Beginning on Monday, Tesla will no longer offer the cheapest variant of its Model S sedan and Model X SUV. CEO Elon Musk confirmed on Twitter that the automaker has decided to do away with its lowest range offerings, leaving only one battery option in place for future buyers.
Specifically, Tesla will be limiting buyers who purchase the Model S and X to only configure the vehicle with a 100 kilowatt-hour battery pack, removing the previously offered 75 kWh option. The smaller battery provided up to 259 miles of range on the S and 237 miles on the slightly bulkier X whereas the 100 kWh battery offers a beefier 335 and 295 miles of range, respectively.
The largest impact customers will notice, aside from range, is in their wallet. With Tesla is eliminating its lowest range trims, the entry point for purchasing a Model S and Model X will now approach $100,000. The cheapest Model S will now increase from $76,000 to $94,000 and the Model X from $82,000 to $97,000.
In additional to the inexpensive trims being discontinued, Tesla customers now face a significantly decreased federal tax credit for purchasing the vehicles. On January 1st, the U.S. government slashed Tesla's $7,500 incentive in half, meaning new buyers will only be able to claim a benefit of $3,750. The automaker responded by slashing prices of all models by $2,000.

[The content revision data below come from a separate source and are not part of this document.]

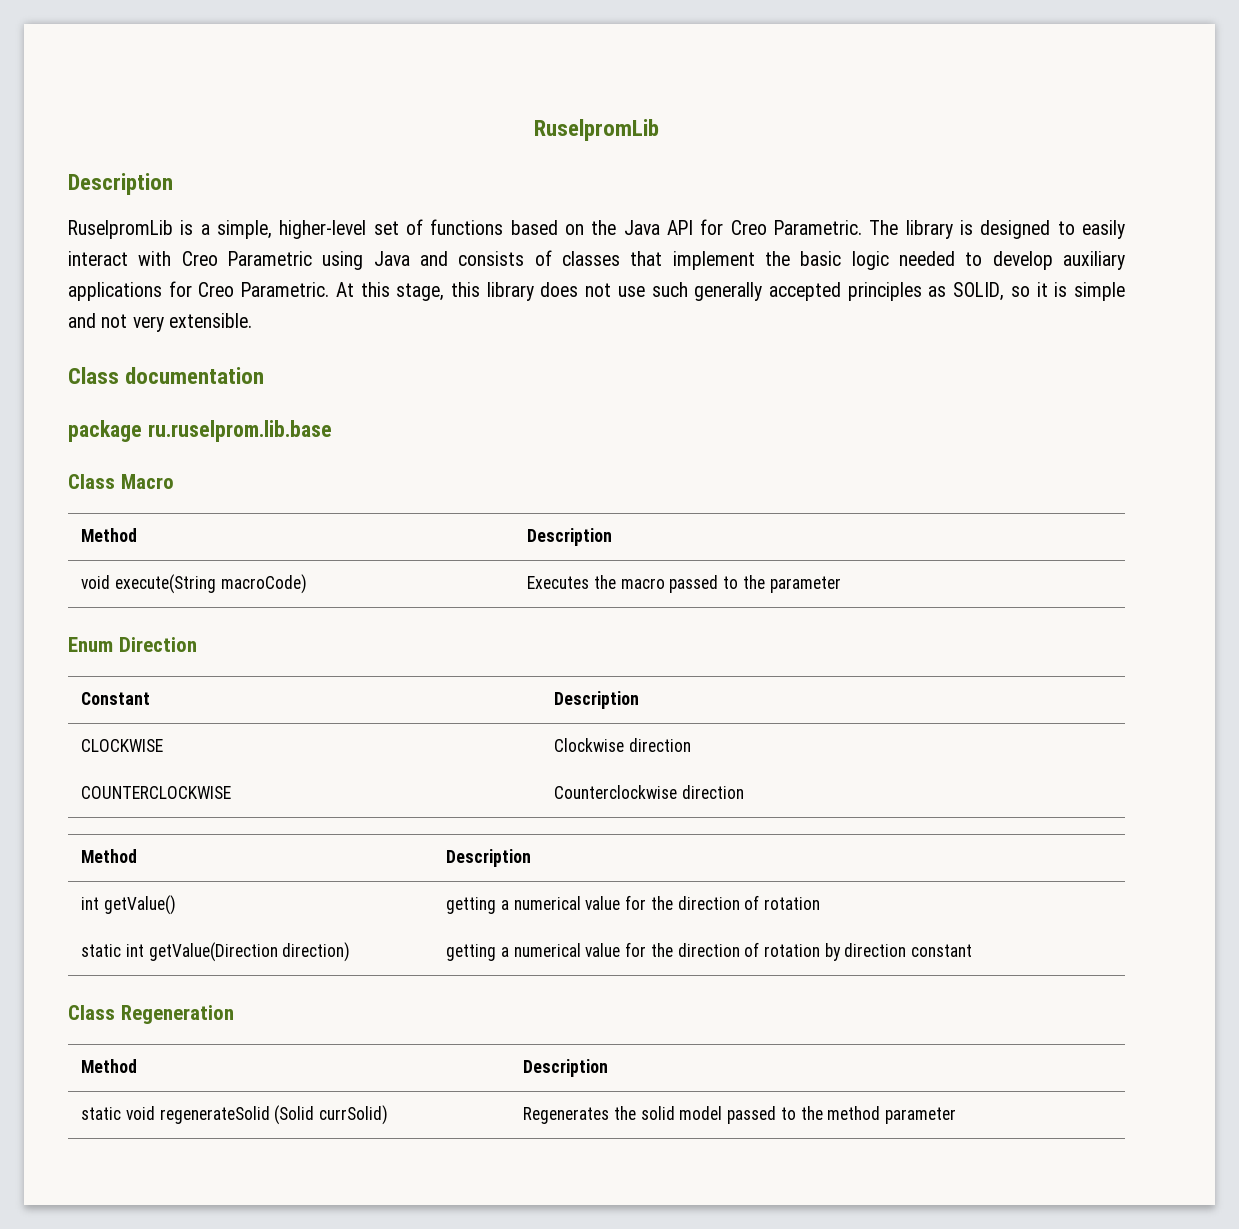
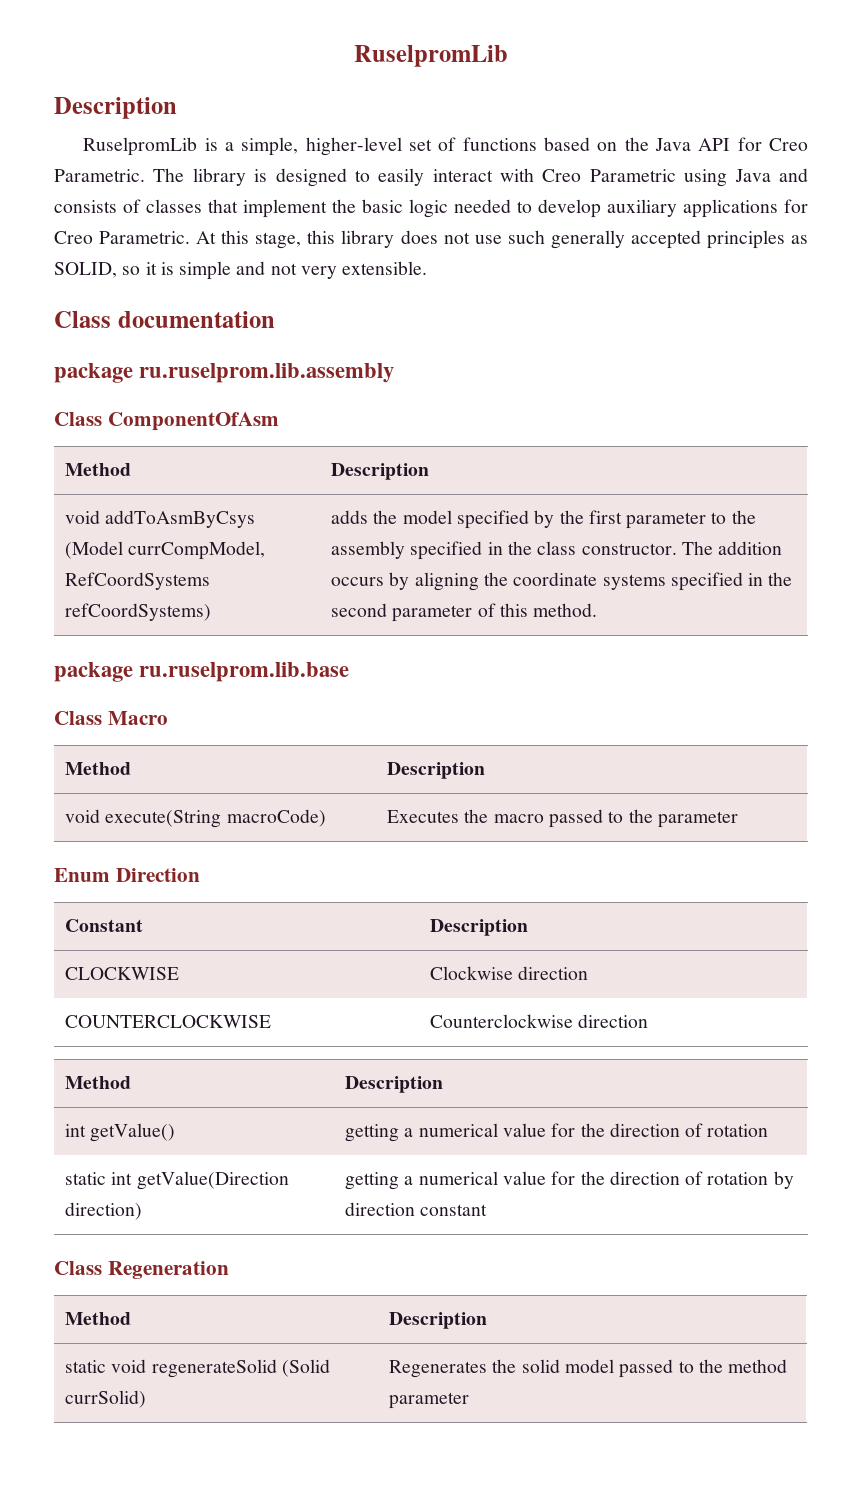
+ package ru.ruselprom.lib.assembly
+ Class ComponentOfAsm
+ Method | Description
+ void addToAsmByCsys (Model currCompModel, RefCoordSystems refCoordSystems) | adds the model specified by the first parameter to the assembly specified in the class constructor. The addition occurs by aligning the coordinate systems specified in the second parameter of this method.

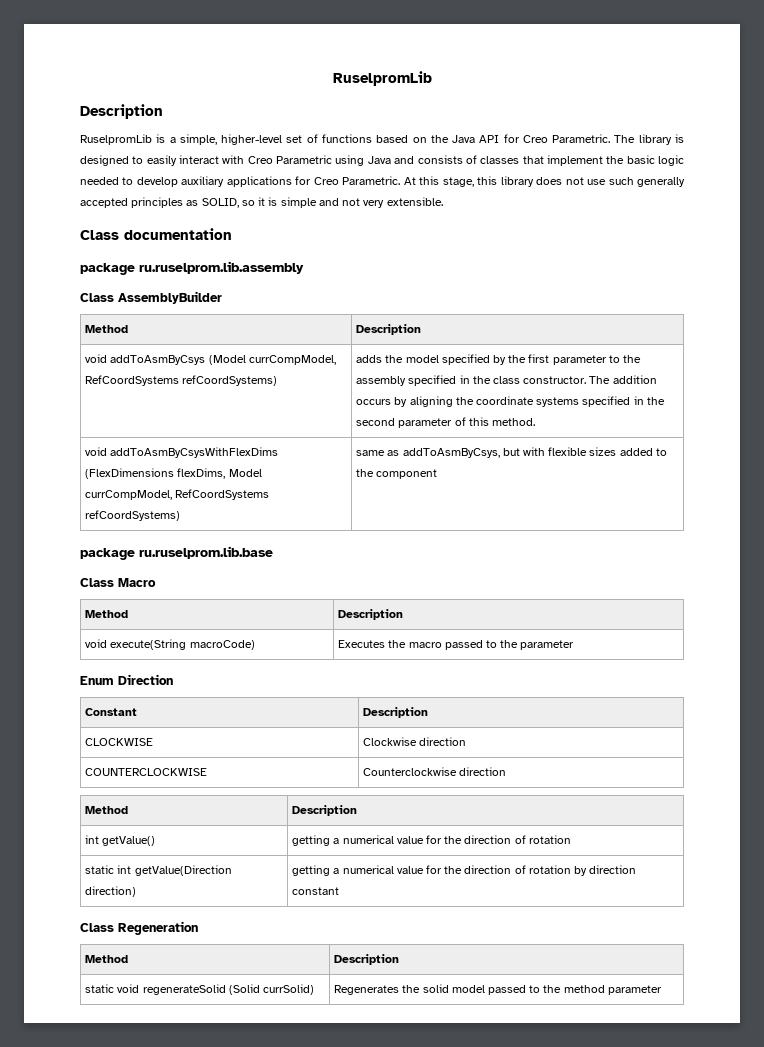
- Class ComponentOfAsm
+ Class AssemblyBuilder
+ void addToAsmByCsysWithFlexDims (FlexDimensions flexDims, Model currCompModel, RefCoordSystems refCoordSystems) | same as addToAsmByCsys, but with flexible sizes added to the component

A price increase of this magnitude significantly widens the price gap between the Model 3, Tesla's entry-level premium sedan, and its flagship luxury-class Model S and Model X vehicles. Prior to the change, buyers who were considering the purchase of a fully equipped Model 3 Performance at $70,500 may have had trouble deciding between the Model 3 and with the 75 kWh Model S. Widening the gap effectively removes the teetering by raising the price point between the vehicles from $6,500 to $23,500.

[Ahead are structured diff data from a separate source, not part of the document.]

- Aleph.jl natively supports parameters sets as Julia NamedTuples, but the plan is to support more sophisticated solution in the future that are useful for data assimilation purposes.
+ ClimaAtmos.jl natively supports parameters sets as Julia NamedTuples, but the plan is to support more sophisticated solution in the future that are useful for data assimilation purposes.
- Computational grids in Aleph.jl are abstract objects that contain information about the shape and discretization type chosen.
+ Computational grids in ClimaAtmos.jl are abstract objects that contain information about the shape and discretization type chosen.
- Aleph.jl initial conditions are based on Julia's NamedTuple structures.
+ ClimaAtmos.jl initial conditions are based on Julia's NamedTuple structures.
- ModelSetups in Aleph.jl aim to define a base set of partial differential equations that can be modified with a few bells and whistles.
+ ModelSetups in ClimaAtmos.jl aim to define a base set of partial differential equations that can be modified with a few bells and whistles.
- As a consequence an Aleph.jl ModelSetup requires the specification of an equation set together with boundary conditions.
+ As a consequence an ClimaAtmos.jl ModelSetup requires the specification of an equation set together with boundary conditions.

This move also opens the question of what to expect of the mid-range Model 3 once Tesla releases its $35,000 standard range variant. Currently, the automaker offers both a long-range and mid-range battery for the Model 3. During Tesla's Q3 2018 quarterly earnings call, Musk admitted that the automaker could not produce the Model 3 at the promised $35,000 price point at that particular time. Instead, it would need up to six months to find a way to make the price point profitable. As a stepping stone, Tesla released the mid-range battery for customers who wanted a more cost-effective Model 3 and didn't need the range of the more expensive trims.